Choosing to watch vhs movies while going through stuff tonight. First was Repo Man.. now Heathers. Sets a mood, that’s for sure.

There is more stuff here that needs true going through and care than I had any idea about. The pictures of four generations are overwhelming. I do feel an obligation to be respectful. And so I am being just that. I’ll take them all to Bisbee and store them.

A good size truckload of stuff will be going to a thrift shop, and a load of stuff will come home with me. Yhis has to get done. There is a little bit of order peeking through the chaos here and the yard sale/estate sale will get a bunch of the chaos cleared out.  None of this is easy.

Stay the course. Do what you can. That’s my motto.


1.18.2018

The loss of a friend.

Posting here has always been cathartic.

Sometimes funny.
Sometimes sad.
Always honest.

Today as I went to call my pal Glo to wish her happy birthday I was greeted with the message that her phone has been disconnected. This means that she is jetting around the universe and beyond, having a blast and no longer burdened by this planet and it's screwiness. I have lost someone who has known me my entire life.

And nobody told me she was gone...

She said her family would have a list of folks to notify in the event of her passing and that I was on it. I didn't want to get that call, but it's inevitable.

But shit... to call and be ready to wish her happy birthday and get a disconnect message was a definite call my ass into the present moment. We spoke every couple of months... and laughed really hard through most of those conversations. I'll miss her being one of my biggest cheerleaders.

With The Mother Unit in the hospital with a fair bit of pneumonia, now is not the time to break this news to her. They were coworkers at KTLA a gazillion years ago.  And her eyesight is so bad, I don't think she checks this blog anymore.  It's safe to say I got the feels around my family stuff. Glo was family in my world.

I'm gonna hold onto her laugh in my heart. I can hear it loud and clear.


1.11.2018

A brief summary.

In the waning months of 2017 and into 2018 I was best-friendless.

I have grown apart from my bestie.. or rather, she has grown apart from me. The distance has hurt me deeply, but not as big a trauma as it would have been if I were younger. Still a heartbreaker, but there are lessons to be learned.

I have to get my arse in gear and get The Mother Unit's house sold.

There are good people in this world. Bisbee is still drawing some wonderful human beings into its sphere.

My love and appreciation for my mom are one of the things that are keeping me moving forward.

I have sadness and gratitude residing in my body most days.

2018 is going to be a challenge. I hope to meet that challenge with grace.




12.31.2017

From the 84th to the end of the year.

It's been a good week.

The Mother Unit turned 84 on Thursday, and that day was pretty awesome. The shortened work week went well, and the weekend was not what I had expected in that I ended up cooking kapama on Saturday to take over to a friend's to celebrate her birthday. I had also decided to try my hand at brioche! So my time was filled with bready experiments and crafting one of my all-time favorite dishes.

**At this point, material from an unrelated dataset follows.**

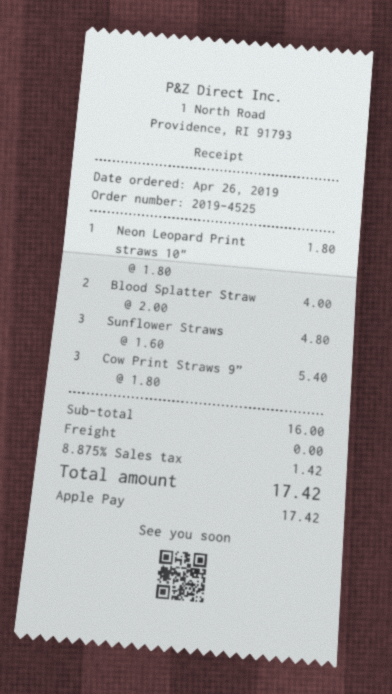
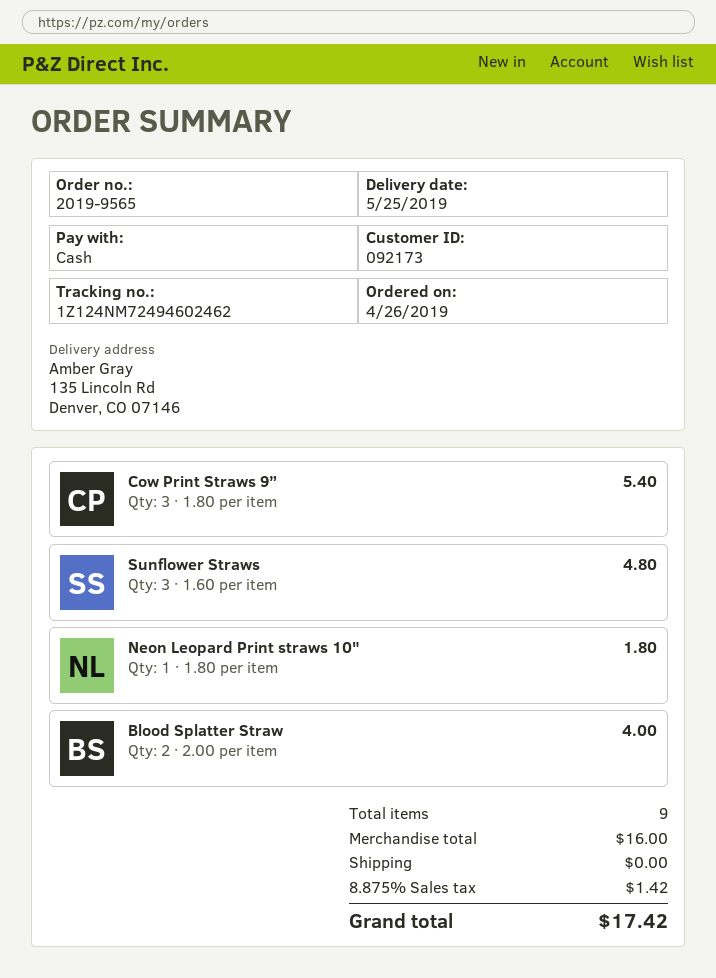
order number: 2019-4525 -> 2019-9565
payment method: Apple Pay -> cash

Kinda worked out perfectly as I decided that going out into the crazy night for NYE held absolutely no appeal for me this year. I had leftover kapama as the last meal of 2017... it was delicious! And I am currently watching Sigur Ros recorded at the Walt Disney Concert Hall with the L.A. Philharmonic. And that is fantastic in its own right, but couple that with the fact that yesterday I watched the livestream of Sigur Ros' last show of the year from Iceland and you essentially have a weekend of incredible music and visuals paired with food and friends. While watching listening yesterday, I wept.. in between the brioche, and the final hour of kapama making was this dynamic bunch of music that really hits me. Every time.

Feeling pretty fortunate tonight. My tiny bubble of a Shangri-La that I live in has taken good care me the last few days. I'll just say I'm hopeful and willing to be open to what's next. 

And I'm grateful for Sigur Ros...



yes... the almost 2-hour concert from Walt Disney Concert Hall.

Happy New Year indeed.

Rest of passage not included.